───── Records to process

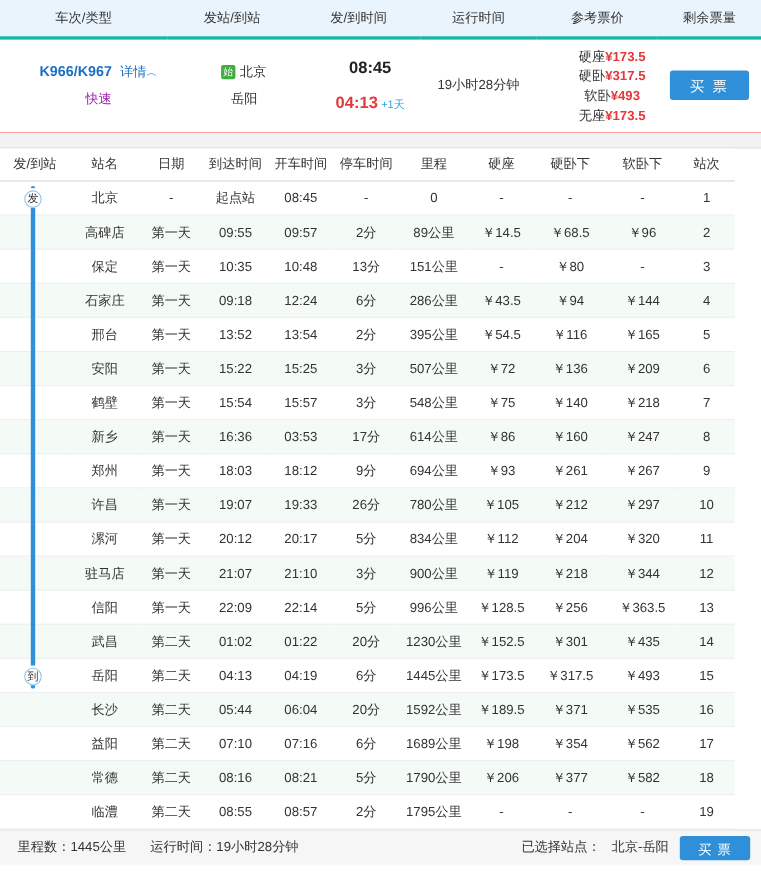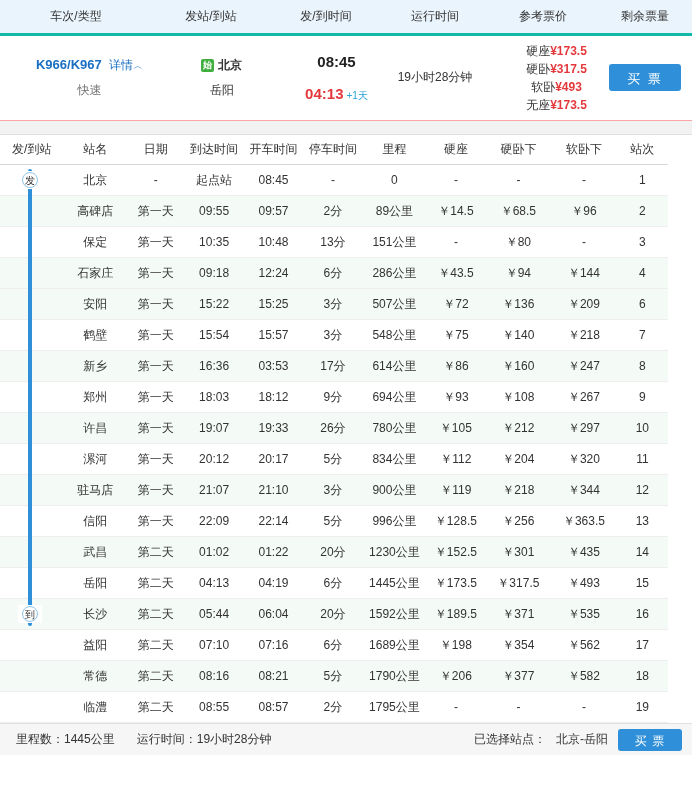"始 北京" .stat-from { font-weight: bold -> none }
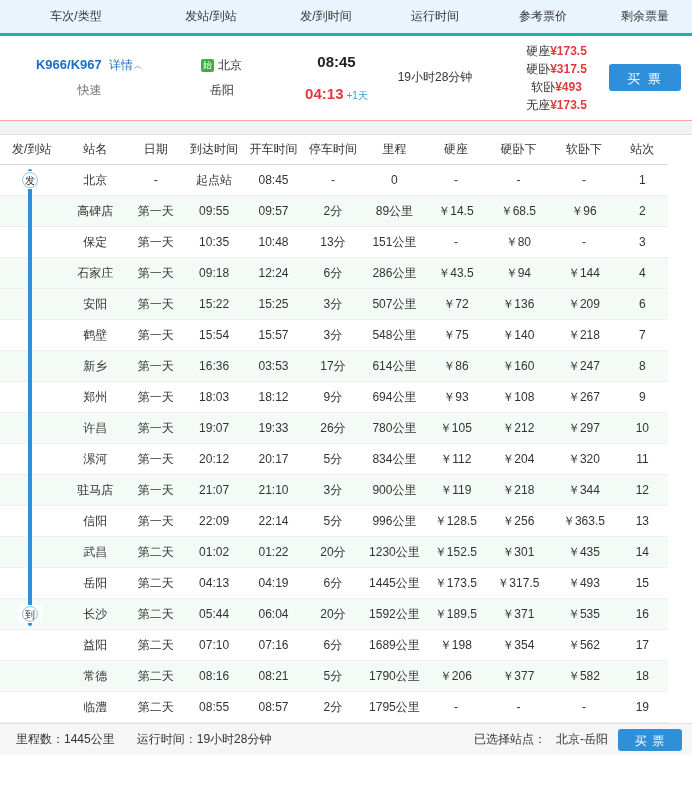"快速" .train-type { color: #737373 -> #a21caf }
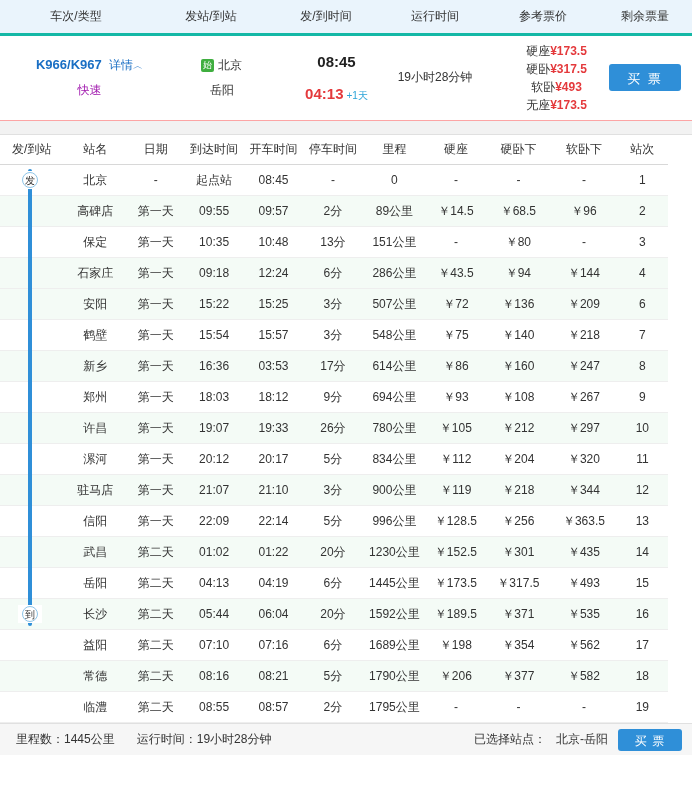"邢台" tr { html: none -> <tr> <td></td> <td>邢台</td> <td>第一天</td> <td>13:52</td> <td>13:54</td> <td>2分</td> <td>395公里</td> <td>￥54.5</td> <td>￥116</td> <td>￥165</td> <td>5</td> </tr> }
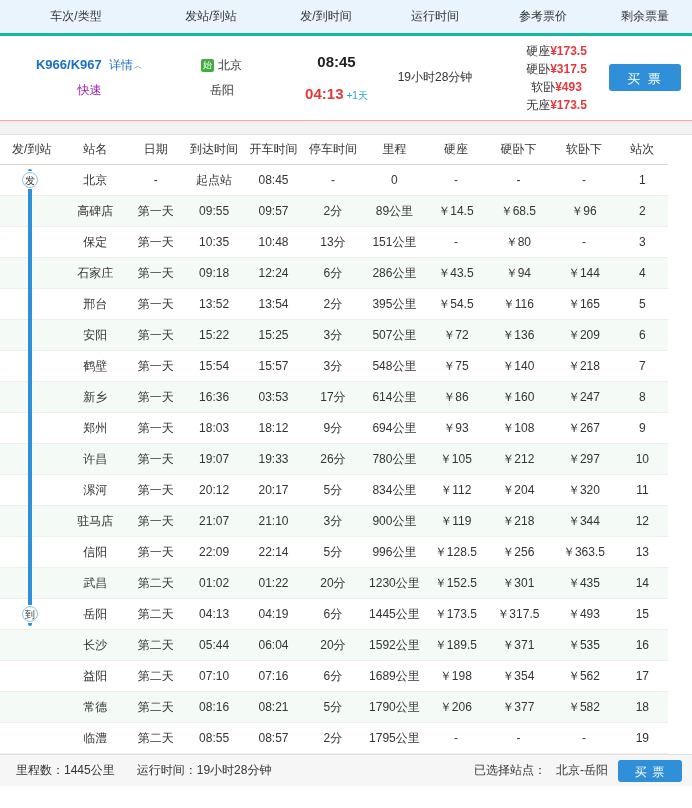"￥108" td { text: 108 -> 261 }
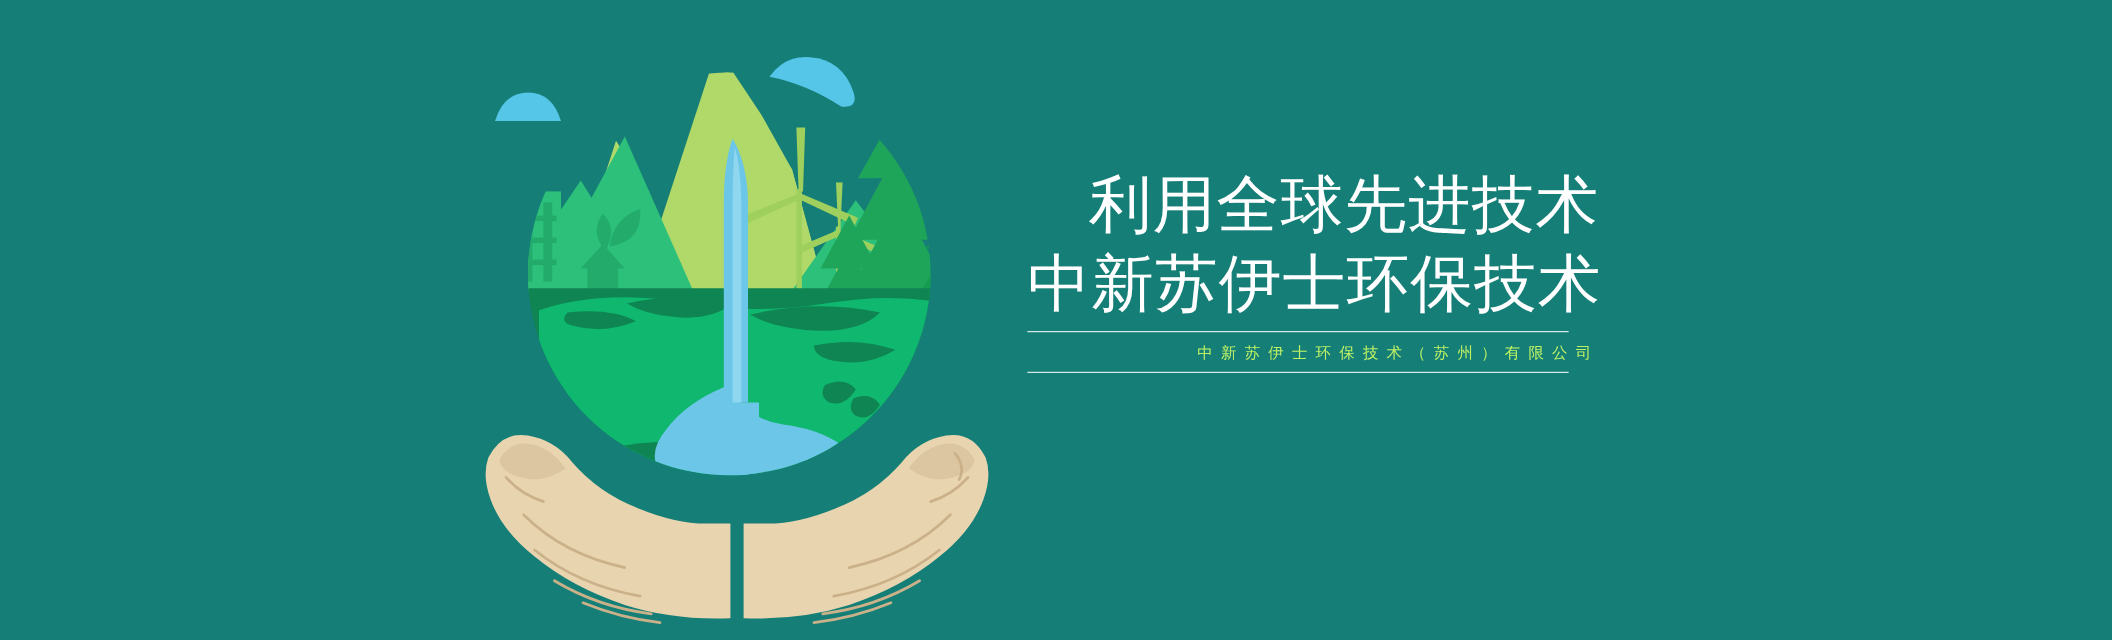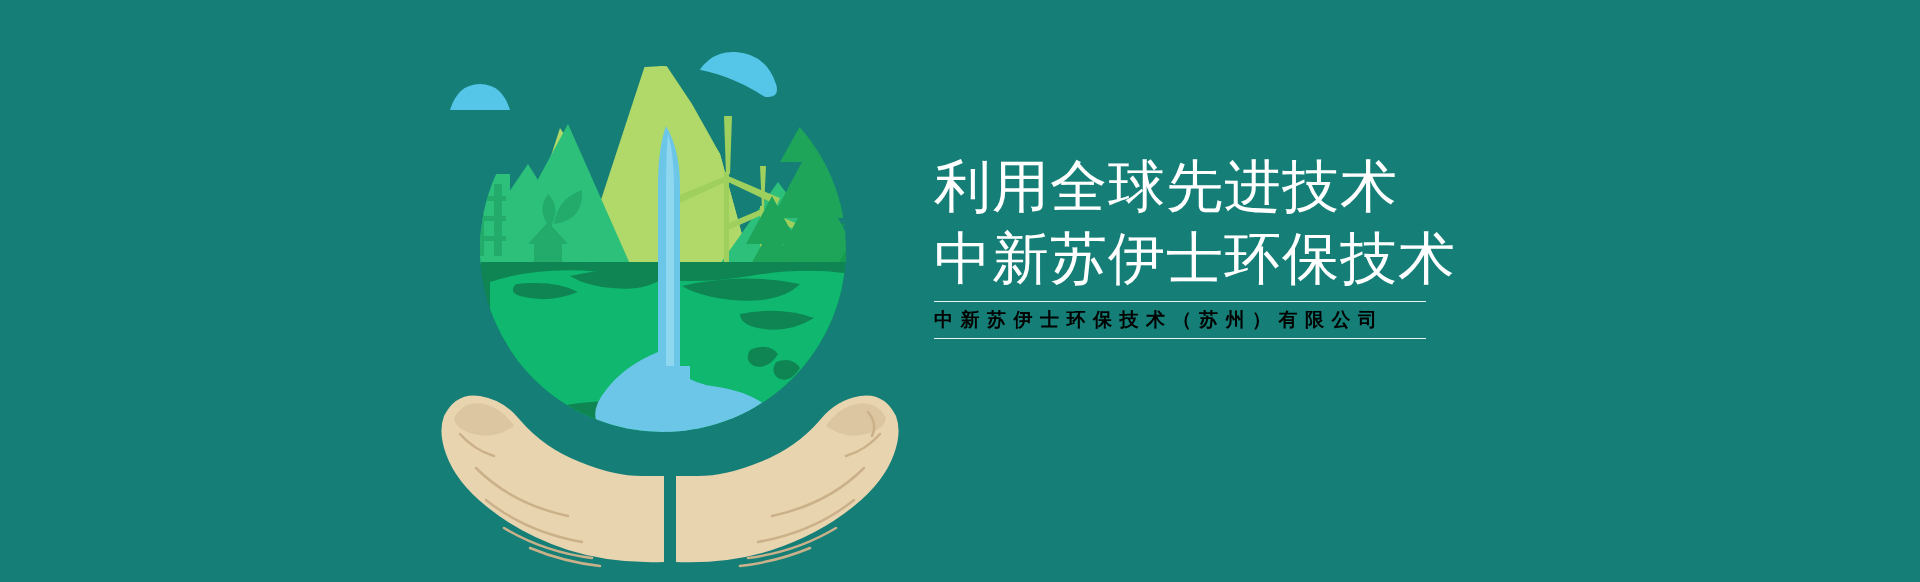"利用全球先进技术" .banner { text-align: none -> right }
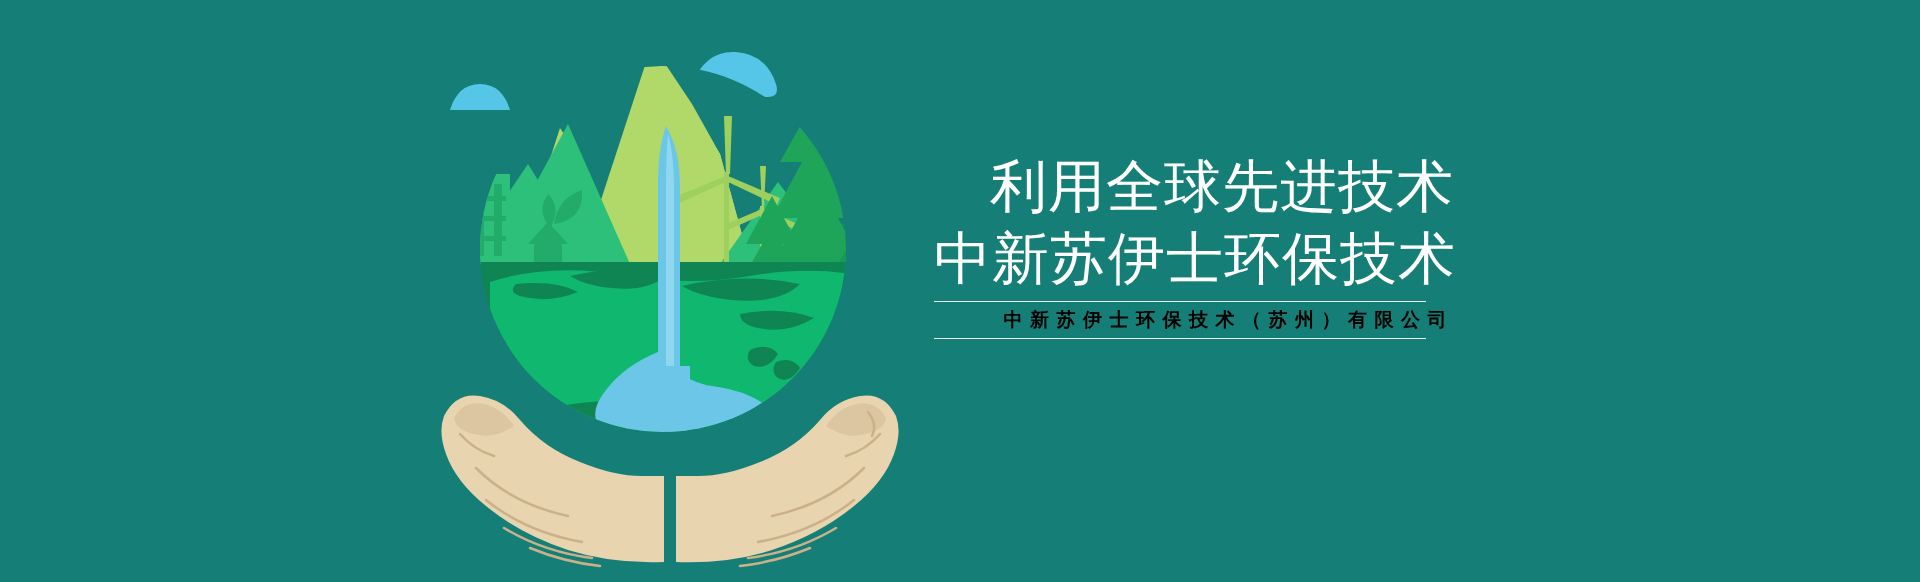"中新苏伊士环保技术（苏州）有限公司" .company { color: #000000 -> #bef264; font-size: 19px -> 14px; font-weight: 700 -> 400 }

──────────

Work request.
No pictures should appear in the copy. Reproduce exactly the lines from the line containing "color: #737373 ->" through the last line of the data, inclusive.

Task answer.
"快速" .train-type { color: #737373 -> #a21caf }
"邢台" tr { html: none -> <tr> <td></td> <td>邢台</td> <td>第一天</td> <td>13:52</td> <td>13:54</td> <td>2分</td> <td>395公里</td> <td>￥54.5</td> <td>￥116</td> <td>￥165</td> <td>5</td> </tr> }
"￥108" td { text: 108 -> 261 }
"利用全球先进技术" .banner { text-align: none -> right }
"中新苏伊士环保技术（苏州）有限公司" .company { color: #000000 -> #bef264; font-size: 19px -> 14px; font-weight: 700 -> 400 }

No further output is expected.